Insurance applications are always traps for the unwary. When you apply through an agent, the agent is normally deemed to act for you and any misrepresentations are thus attributable to you.
Status as a student does not change domicile nor, arguably "permanent residence". But unlike domicile (well actually domicile does have multiple meanings especially as between different legal systems) "residence" has no fixed meaning for different purposes.

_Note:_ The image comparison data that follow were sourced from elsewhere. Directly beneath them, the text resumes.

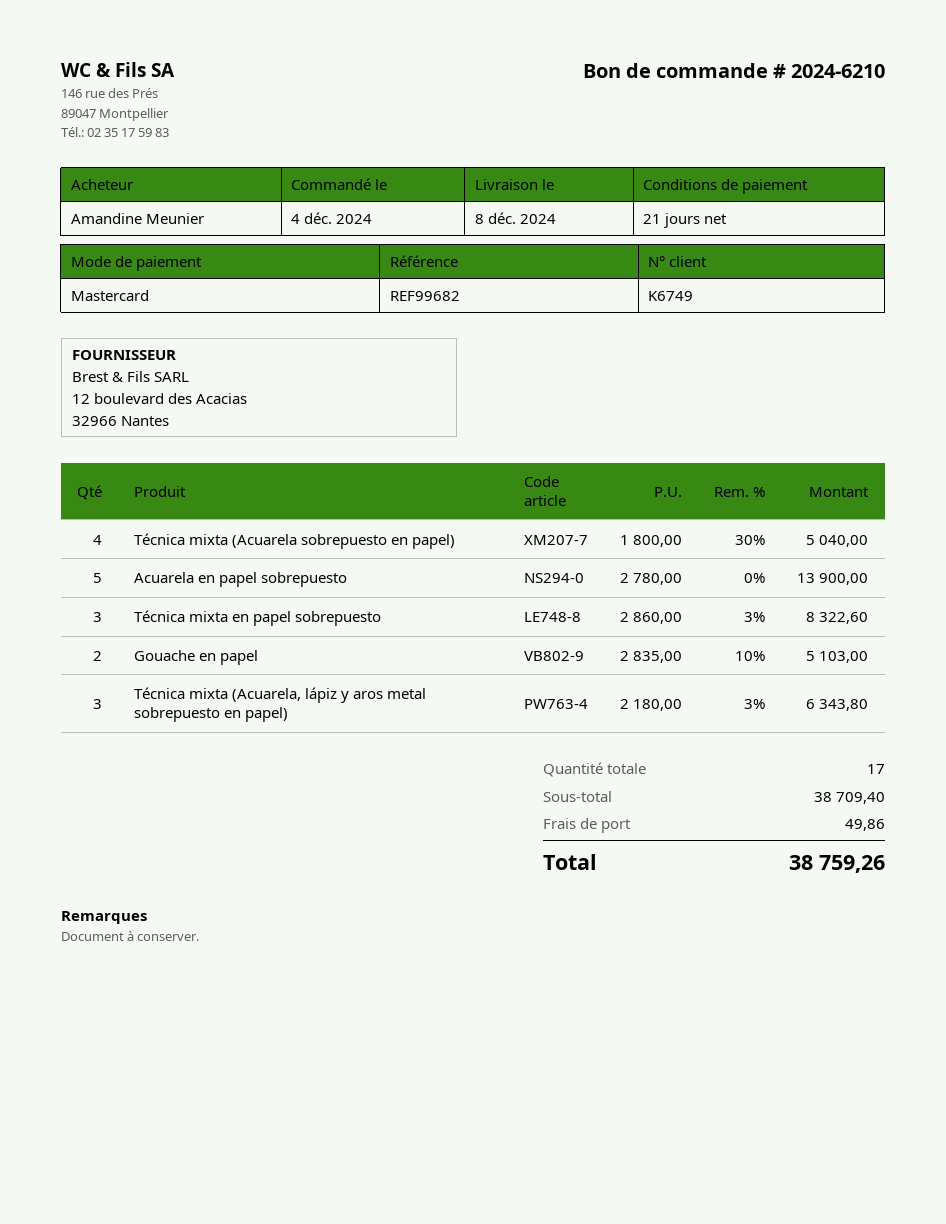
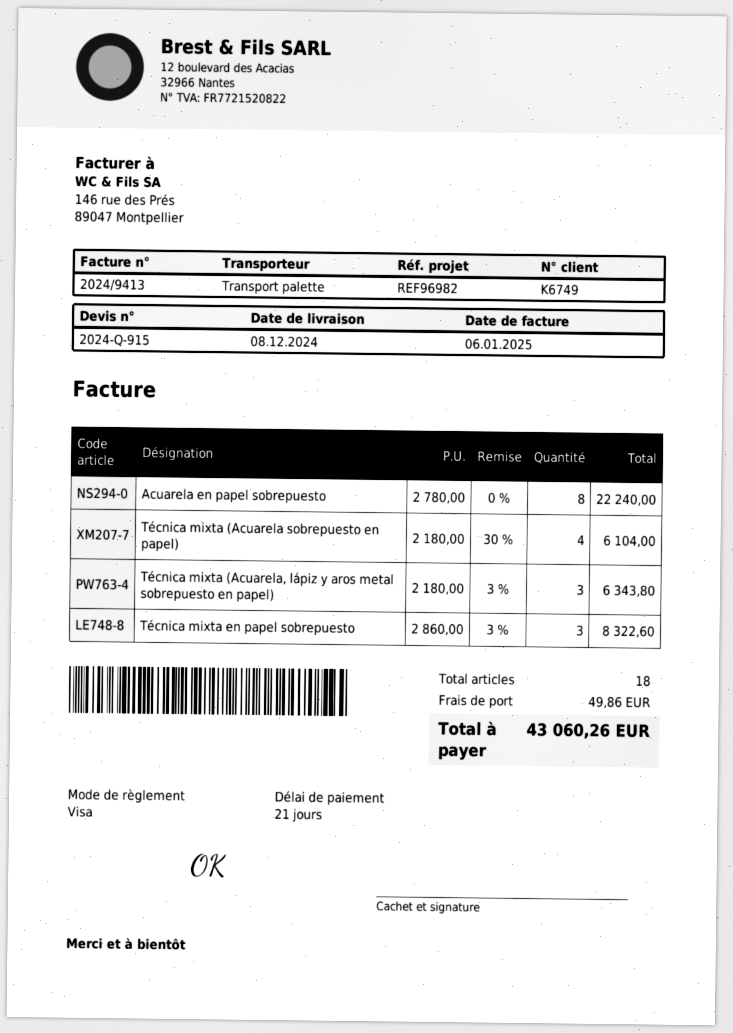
reference: REF99682 -> REF96982
payment method: Mastercard -> Visa
Técnica mixta (Acuarela sobrepuesto en papel): 4 x 1800.00 - 30% = 5040.00 -> 4 x 2180.00 - 30% = 6104.00
Acuarela en papel sobrepuesto: 5 x 2780.00 = 13900.00 -> 8 x 2780.00 = 22240.00
Gouache en papel: 2 x 2835.00 - 10% = 5103.00 -> none
total quantity: 17 -> 18
total: 38759.26 -> 43060.26

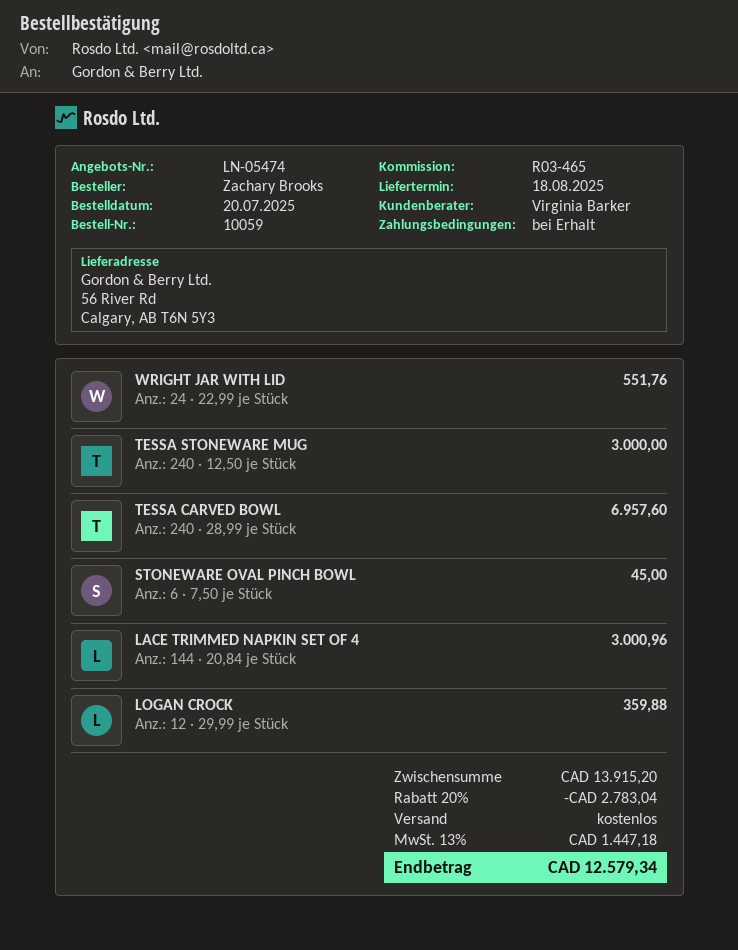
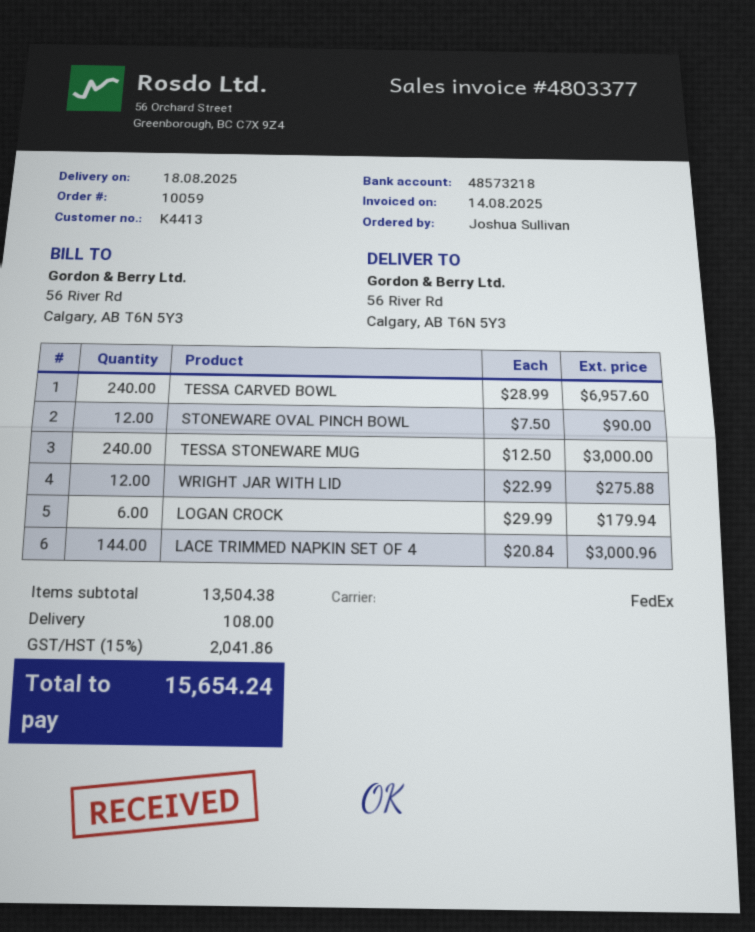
ordered by: Zachary Brooks -> Joshua Sullivan
WRIGHT JAR WITH LID: 24 x 22.99 = 551.76 -> 12 x 22.99 = 275.88
STONEWARE OVAL PINCH BOWL: 6 x 7.50 = 45.00 -> 12 x 7.50 = 90.00
LOGAN CROCK: 12 x 29.99 = 359.88 -> 6 x 29.99 = 179.94
subtotal: 13915.20 -> 13504.38
discount: 20% = 2783.04 -> none
shipping: 0.00 -> 108.00
tax: 13% = 1447.18 -> 15% = 2041.86
total: 12579.34 -> 15654.24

And the UK Post Office, which offers (I'm reliably told) the best travel insurance, does not offer it to nonresidents: http://www.postoffice.co.uk/portal/p...00735#43200274
Best advice: explain your status. If you have Swiss health insurance, even if you have a British EHIC card, you are probably covered by a Swiss travel policy bought in good faith. But if you state that you are a British student resident in Switzerland for X months for purposes of study, the insurer cannot later say it was misled. (Travel cover sold in most countries takes account of domestic health cover; so, for example, a UK policy will reserve the insurer's right to repatriate you to the UK and leave you in the care of the NHS. That may be the reason for the UK Post Office's rule on residence, and it may be that the rule is simply infelicitously drafted as regards students -- but you are stuck with it.)
Your nationality (British) has little relevance to the case except insofar as the Swiss seem to obsess over such things. (I say this because, whenever I approach officialdom in connection, say, with something to do with my British wife, presentation of my Swiss ID card seems to alter attitudes. My French accent is "international"; I studied in Belgium.)
Note that "misrepresentation", minor or major, relevant or not to the risk, has different effects in different countries. In England/Scotland it can vitiate the cover. In Germany relevance is the key. In France the recovery is reduced proportionately to what the premium ought to have been. I haven't ever had occasion to inquire as to the Swiss rule.
Finally, this Web site http://www.goldencare.ch/ avers that it will insure Swiss nationals or foreigners, including students, regardless of status.
(The best health insurance -- such as that offered to UN employees, including those who retire in Switzerland, and which is acceptable as health cover under Swiss law http://www.eda.admin.ch/eda/fr/home/...ns/inshea.html -- makes travel health cover redundant in most respects. However such policies don't (or don't usually) pay for repatriation. And a stretcher evacuation can mean paying for as many as 9 seats. Or worse, in the case of a private plane. Whether you need the other aspects of travel cover -- loss and theft mainly -- depend on what other insurance you have and what your credit card issuer offers.)